31 Aus der Zusammenschau dieser Unterlagen ergibt sich, dass die Toleranzschwelle des äthiopischen Staates gegenüber exilpolitischen Aktivitäten seiner Staatsangehörigen sehr gering ist, so dass nicht nur medienwirksam exponierte Führungspersönlichkeiten der als terroristisch angesehenen illegalen Opposition bedroht sind. Die Gefahrenabschätzung des Auswärtigen Amtes, dass nur erheblich exponierte Mitglieder von als terroristisch angesehenen Parteien verfolgt würden, lässt sich nicht durch tatsächliche Erkenntnisse belegen, zumal es kaum zu Abschiebungen von äthiopischen Staatsangehörigen in ihr Heimatland kommt.

 

32 Aufgrund der oben dargestellten Erkenntnisse ist die Kammer bislang - im Anschluss an die Rechtsprechung des Bayerischen Verwaltungsgerichtshofs (BayVGH, U.v. 25.2.2008 - 21 B 05.31082 - juris) - davon ausgegangen, dass jedenfalls Personen, die sich exponiert politisch betätigt haben, mit Verfolgungsmaßnahmen zu rechnen haben, dies aufgrund der niedrigen Toleranzschwelle des äthiopischen Staates, so dass bei der gebotenen Gesamtbetrachtung der Umstände des Einzelfalls von einer Verfolgungsgefahr bereits dann ausgegangen wurde, wenn sich der Asylsuchende aus dem Kreis der bloßen Mitläufer als ernsthafter Oppositioneller hervorhob (BayVGH, U.v. 25.2.2008 - 21 B 07.30363 - juris; OVG NW, U.v. 17.8.2010 - 8 A 4063/06.A - juris Rn. 94; VG Würzburg, U.v. 13.2.2012 - W 3 K 10.30350 - juris; VG Bayreuth, U.v. 18.1.2013 - B 3 K 11.30156 - juris; VG Ansbach, U.v. 29.8.2011 - AN 18 K 10.30507 - juris; VG München, U.v. 9.8.2012 - M 12 K 12.30434 – juris). [...]

 

34 Diese Rechtsprechung hält die Kammer so nicht mehr aufrecht, dies aufgrund der neuesten politischen Entwicklung in Äthiopien, welche auch zu Änderungen hinsichtlich der Gefahrenlage für exilpolitisch tätige Flüchtlinge führt. [...]

 

39 Diese politische Entwicklung führt zu einer neuen Einschätzung der Gefahrensituation für äthiopische Staatsbürger, die sich in der Bundesrepublik Deutschland exilpolitisch betätigen. [...]

 

41 Unter diesem Blickwinkel hält G. Sch. generell die Unterscheidung in unbedeutende und herausgehobene bzw. exponierte Tätigkeiten und Stellungen in einer Oppositionsorganisation als nicht relevant für die Beurteilung der Wahrscheinlichkeit einer Verfolgungsgefahr. [...]

 

44 Auf der Grundlage dieser Auskünfte und mit Blick auf das verschärfte Vorgehen der äthiopischen Sicherheitskräfte gegen jegliche Art oppositioneller Tätigkeit in Äthiopien selbst sowie unter Berücksichtigung des von der äthiopischen Regierung verhängten strikten Kontaktverbots zu von ihr als terroristisch bewerteten Gruppen ist das Gericht der Auffassung, dass sich auch die Gefahrensituation für in Deutschland exilpolitisch tätige äthiopische Staatsangehörige verschärft hat.

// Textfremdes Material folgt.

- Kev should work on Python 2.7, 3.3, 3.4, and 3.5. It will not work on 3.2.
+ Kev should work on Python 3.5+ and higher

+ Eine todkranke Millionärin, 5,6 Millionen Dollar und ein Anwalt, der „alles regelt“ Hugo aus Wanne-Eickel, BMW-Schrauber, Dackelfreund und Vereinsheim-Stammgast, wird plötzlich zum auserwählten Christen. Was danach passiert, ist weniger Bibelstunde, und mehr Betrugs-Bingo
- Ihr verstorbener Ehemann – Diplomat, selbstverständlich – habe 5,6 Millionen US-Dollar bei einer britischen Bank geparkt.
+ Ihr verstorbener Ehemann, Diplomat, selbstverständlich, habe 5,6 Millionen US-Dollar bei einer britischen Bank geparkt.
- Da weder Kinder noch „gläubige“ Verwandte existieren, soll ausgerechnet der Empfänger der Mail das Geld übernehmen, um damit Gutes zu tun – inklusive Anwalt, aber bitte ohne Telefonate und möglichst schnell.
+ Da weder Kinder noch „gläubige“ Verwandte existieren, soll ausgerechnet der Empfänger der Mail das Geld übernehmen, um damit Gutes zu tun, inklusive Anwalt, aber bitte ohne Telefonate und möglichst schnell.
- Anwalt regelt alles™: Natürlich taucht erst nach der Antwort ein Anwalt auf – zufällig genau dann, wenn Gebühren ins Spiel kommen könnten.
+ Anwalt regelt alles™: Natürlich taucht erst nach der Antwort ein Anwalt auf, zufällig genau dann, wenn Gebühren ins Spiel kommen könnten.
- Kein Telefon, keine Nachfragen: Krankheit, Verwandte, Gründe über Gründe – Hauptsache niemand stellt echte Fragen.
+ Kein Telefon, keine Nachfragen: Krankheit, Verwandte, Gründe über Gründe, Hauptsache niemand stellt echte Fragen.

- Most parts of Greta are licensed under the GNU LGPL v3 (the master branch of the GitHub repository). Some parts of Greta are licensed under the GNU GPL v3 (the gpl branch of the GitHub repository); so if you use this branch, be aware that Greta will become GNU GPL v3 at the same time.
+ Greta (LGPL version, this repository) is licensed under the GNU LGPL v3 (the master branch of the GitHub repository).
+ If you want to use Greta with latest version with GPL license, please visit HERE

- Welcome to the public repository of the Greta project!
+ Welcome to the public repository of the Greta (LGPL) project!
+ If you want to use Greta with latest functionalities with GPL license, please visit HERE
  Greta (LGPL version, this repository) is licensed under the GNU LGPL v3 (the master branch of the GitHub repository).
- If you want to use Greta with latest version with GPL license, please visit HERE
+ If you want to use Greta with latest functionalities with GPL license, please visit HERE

Dies gilt zumindest für Mitglieder und Anhänger von Organisationen, die vom äthiopischen Staat als terroristisch eingeordnet werden. Aus den dargestellten Auskünften wird deutlich, dass der äthiopische Sicherheitsdienst unterschiedslos jegliche von ihm beobachtete oppositionelle Tätigkeit im Ausland meldet; zudem wird deutlich, dass hierbei nicht (mehr) differenziert wird zwischen bloßen Mitläufern, die auf der Grundlage einer Risikoeinschätzung nicht zu einer realen Gefahr für das äthiopische Regime werden, und Personen, die sich aus den Kreis der bloßen Mitläufer herausheben und aufgrund ihres politischen Denkens und Handelns tatsächlich als Gefahr für das äthiopische Regime ernst zu nehmen sind. Damit besteht nunmehr auch für äthiopische Staatsangehörige, die sich zu Organisationen bekennen, die vom äthiopischen Staat als terroristisch eingestuft werden, und die ein Mindestmaß an Aktivität im Rahmen dieser Organisationen vorweisen können, mit beachtlicher Wahrscheinlichkeit eine konkrete Gefahr bei einer Rückführung nach Äthiopien. Dies ist auch unter dem Blickwinkel des § 3b Abs. 2 AsylG zu sehen, wonach es unerheblich ist, ob der Asylsuchende tatsächlich die politischen Merkmale aufweist, die zu seiner Verfolgung führen, sofern ihm diese Merkmale von seinem Verfolger zugeschrieben werden.

 

45 Dies gilt auch in Kenntnis des Urteil des Verwaltungsgerichts Gießen vom 11. Juli 2017 (6 K 4787/15.GI.A - juris) und der dort vorgenommenen Bewertung der genannten Unterlagen. [...]

 

48 Damit bewertet die Kammer aufgrund einer Gesamtschau, insbesondere aufgrund der aktuellen Auskünfte des Auswärtigen Amtes, des GIGA, von G. Sch., der Entschließung des Europäischen Parlaments vom 21. Januar 2016 und der Unterlagen der EKBO bzw. des Beirates Horn von Afrika des Berliner Missionswerkes die Gefahrensituation für äthiopische Staatsbürger, die sich in der Bundesrepublik Deutschland exilpolitisch betätigen, wie oben dargestellt, neu.

 

49 Angesichts der Unberechenbarkeit der äthiopischen Sicherheitsbehörden haben solche Personen mit einer längeren Inhaftierung, verbunden mit intensiver Befragung und Misshandlung unter inhumanen Haftbedingungen zu rechnen (G. Sch., a.a.O., Rn. 237; AA, Auskunft an das VG Gießen v. 9.12.2016; GIGA, Auskunft an das VG Gießen v. 30.1.2017), dies nach Einschätzung der Kammer mit beachtlicher Wahrscheinlichkeit. [...]

 

51 Auf dieser Grundlage ist dem Kläger Prozesskostenhilfe zu gewähren, da seine Klage auf Zuerkennung der Flüchtlingseigenschaft erfolgreich sein wird. [...]

 

52 Wie oben ausgeführt, muss davon ausgegangen werden, dass diese exilpolitischen Tätigkeiten dem äthiopischen Geheimdienst bekannt geworden sind und dass sich hieraus eine konkrete Verfolgungsgefahr bei einer Rückführung des Klägers nach Äthiopien ergibt, die eine schwerwiegende Verletzung der grundlegenden Menschenrechte darstellen würde. [...]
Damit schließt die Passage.